New Year’s Cocktail: Regret With a Dash of Bitters is the headline today of a New York Times Health article, which is illustrated by Geraldine Georges’ drawing about darkness posted here. There is expert advice given about the corrosiveness of looking back. It is wise, we are told:
“to forestall the traditional morning-after descent into self-examination, that lonely echo chamber of what should and could be. Ghosts roam around down there, after all, and they are the worst kind — alternate versions of oneself. . . . Lost possible selves, some psychologists call them. Others are more blunt: the person you could have been.
“Over the past decade and a half, psychologists have studied how regrets — large and small, recent and distant — affect people’s mental well-being. They have shown, convincingly though not surprisingly, that ruminating on paths not taken is an emotionally corrosive exercise.”
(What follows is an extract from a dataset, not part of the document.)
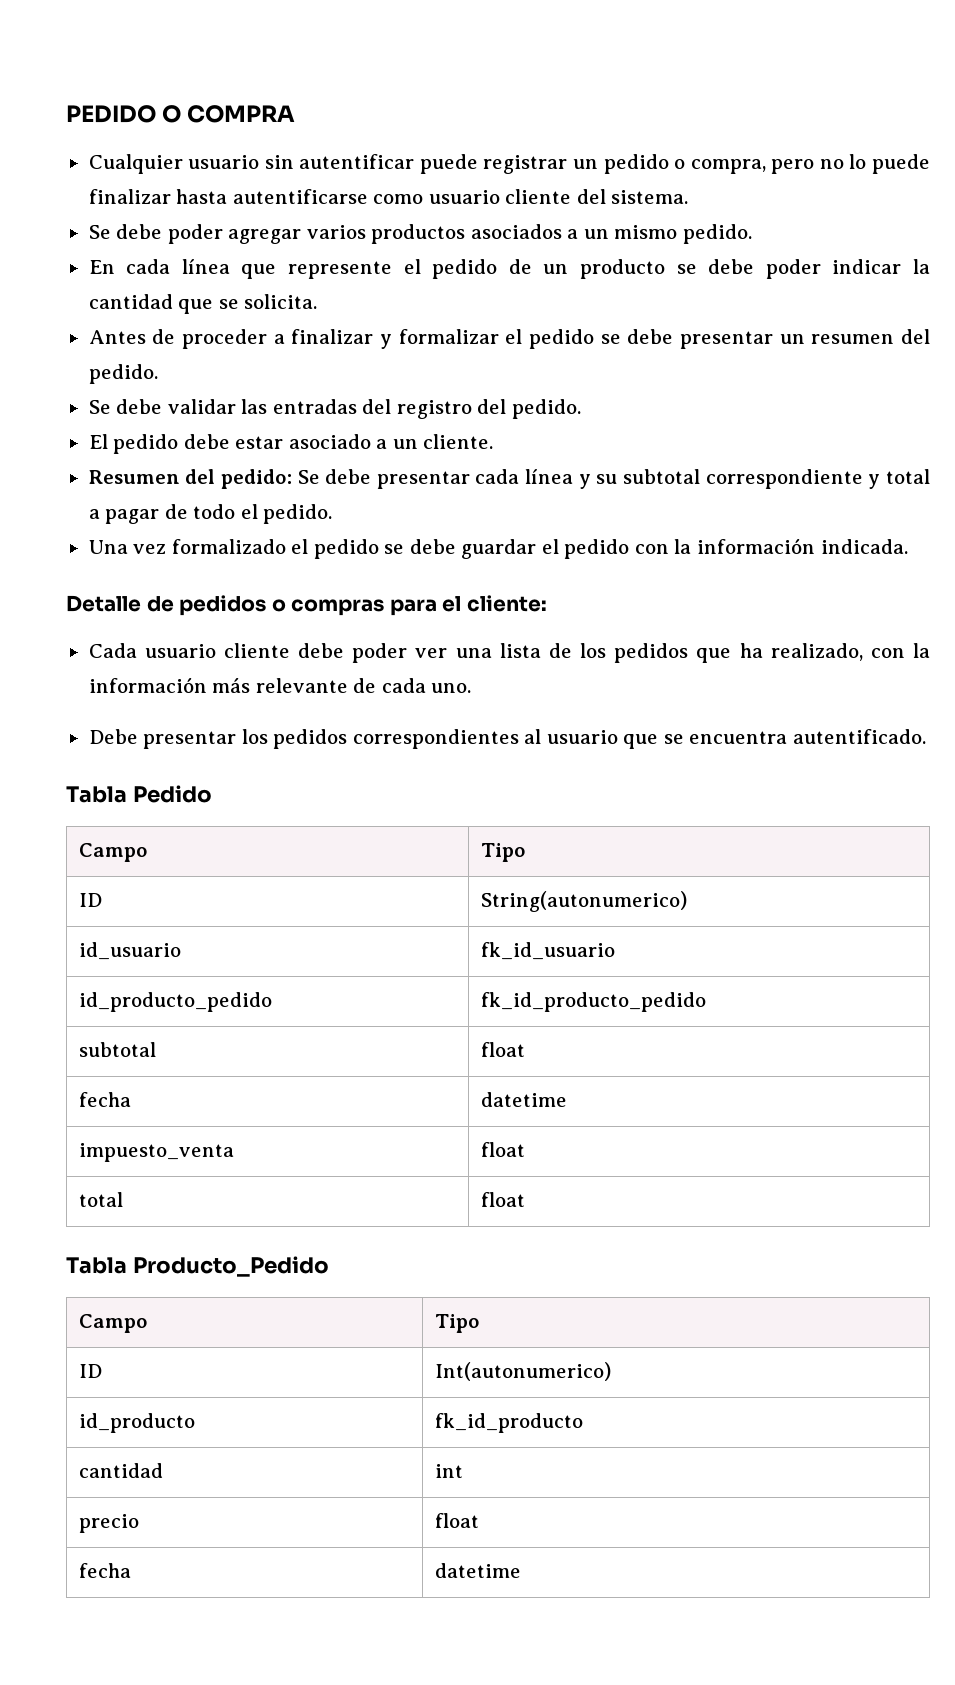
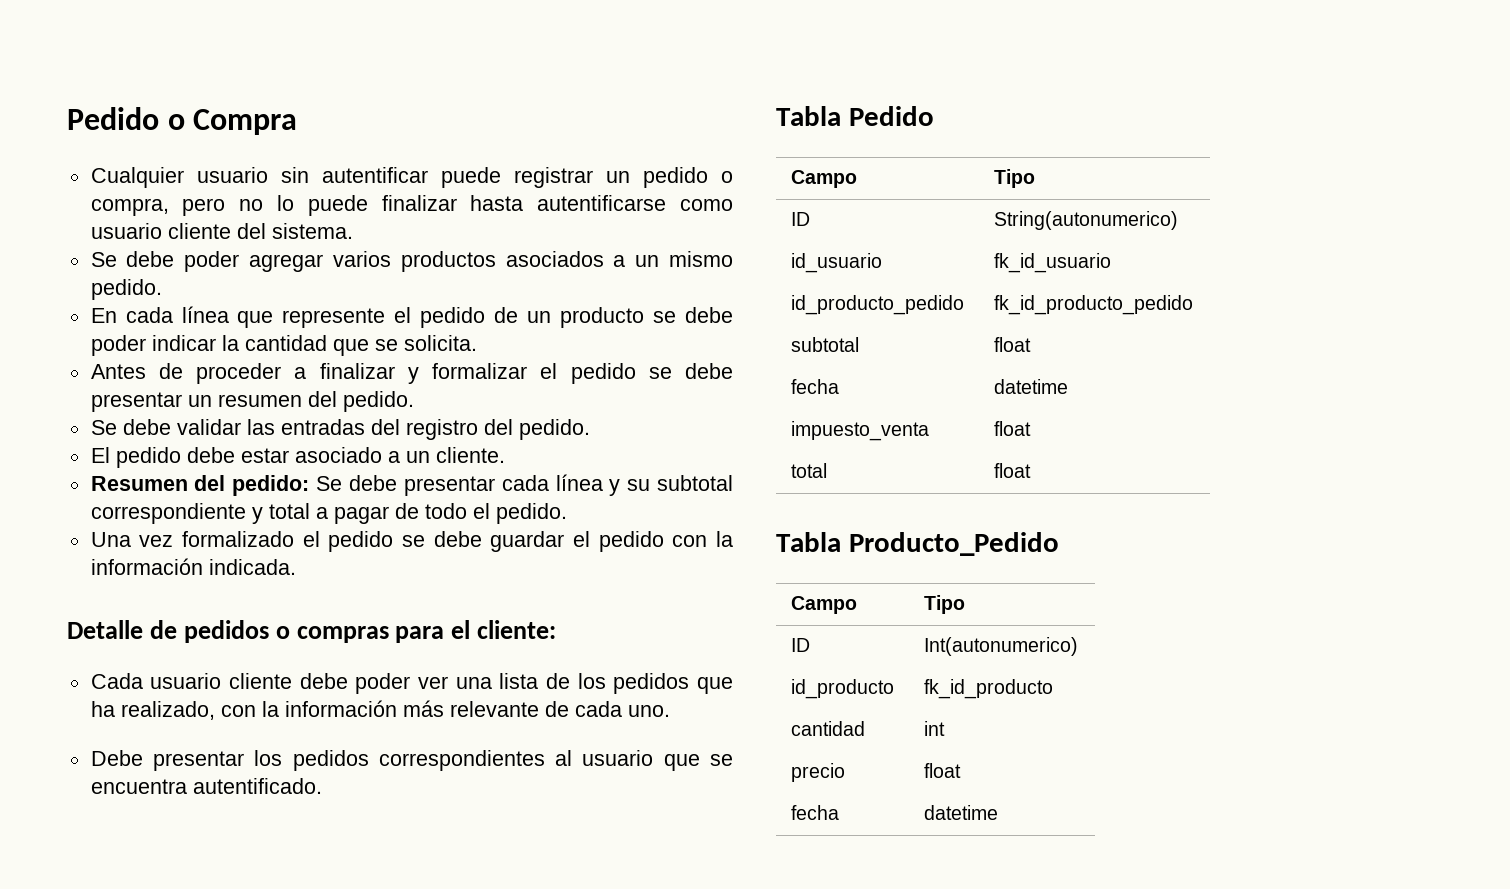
- PEDIDO O COMPRA
+ Pedido o Compra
What would education be like for students now in school if the education industry had joined other major sectors like commerce, media, politics (and yes, porn) in an all out effort to understand and use the new connective world of the Internet? We can only imagine, and doing so is a corrosive exercise.
A New Year offers new paths. For education in 2008 the path into the Internet is wide and wonderful, while rutted, bumby paths of education’s past become increasingly weed-covered and muddied. Our hang-over can soon be gone and the global golden age of learning awaits.
Happy New Year!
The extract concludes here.